Epidural hematoma (EDH)

Epidural hematoma adalah hematoma yang terletak antara dura mater dan tulang, biasanya
sumber perdarahannya adalah sobeknya arteri meningica media (paling sering), vena diploica
(oleh karena adanya fraktur kalvaria), vena emmisaria, sinus venosus duralis.
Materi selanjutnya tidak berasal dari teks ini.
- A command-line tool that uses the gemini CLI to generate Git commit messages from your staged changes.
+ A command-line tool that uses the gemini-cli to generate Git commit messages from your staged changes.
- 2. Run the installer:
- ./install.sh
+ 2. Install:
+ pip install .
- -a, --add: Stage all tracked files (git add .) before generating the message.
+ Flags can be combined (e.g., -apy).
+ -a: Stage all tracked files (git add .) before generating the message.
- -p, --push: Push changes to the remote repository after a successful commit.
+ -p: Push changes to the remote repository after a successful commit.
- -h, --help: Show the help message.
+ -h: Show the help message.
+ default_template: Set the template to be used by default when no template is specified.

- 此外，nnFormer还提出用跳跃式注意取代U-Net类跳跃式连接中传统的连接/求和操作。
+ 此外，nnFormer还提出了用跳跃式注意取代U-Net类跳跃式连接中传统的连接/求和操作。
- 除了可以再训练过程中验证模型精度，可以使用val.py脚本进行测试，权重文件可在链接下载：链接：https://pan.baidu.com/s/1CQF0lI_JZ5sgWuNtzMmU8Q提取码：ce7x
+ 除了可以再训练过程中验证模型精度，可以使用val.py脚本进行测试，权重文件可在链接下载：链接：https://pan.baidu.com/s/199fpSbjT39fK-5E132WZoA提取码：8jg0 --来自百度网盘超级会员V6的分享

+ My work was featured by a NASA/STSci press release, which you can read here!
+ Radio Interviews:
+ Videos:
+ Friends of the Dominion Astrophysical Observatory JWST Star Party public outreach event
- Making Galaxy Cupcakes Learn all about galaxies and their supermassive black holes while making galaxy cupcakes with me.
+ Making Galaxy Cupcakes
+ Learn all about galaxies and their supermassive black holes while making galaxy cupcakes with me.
Secara klinis ditandai dengan penurunan kesadaran yang disertai lateralisasi (adanya
ketidaksamaan antara tanda-tanda neurologis sisi kiri dan kanan tubuh) yang dapat berupa
hemiparese/hemiplegia, pupil anisokor, adanya refleks patologis satu sisi, adanya lateralisasi
dan jejas pada kepala menunjukan lokasi dari EDH. Pupil anisokor/dilatasi dan jejas pada
kepala letaknya satu sisi dengan lokasi EDH sedangkan hemiprese/hemiplegia letaknya
kontralateral dengan lokasi EDH. Lucid interval bukan merupakan tanda pasti adanya EDH
karena dapat terjadi pada perdarahan intrakranial yang lain, tetapi lucid interval dapat dipakai
sebagai patokan dari prognosisnya. Semakin panjang lucid interval maka semakin baik
prognosis klien EDH (karena otak mempunyai kesemapatan untuk melakukan kompensasi).
Nyeri kepala yang hebat dan menetap tidak hilang dengan pemberian analgesik.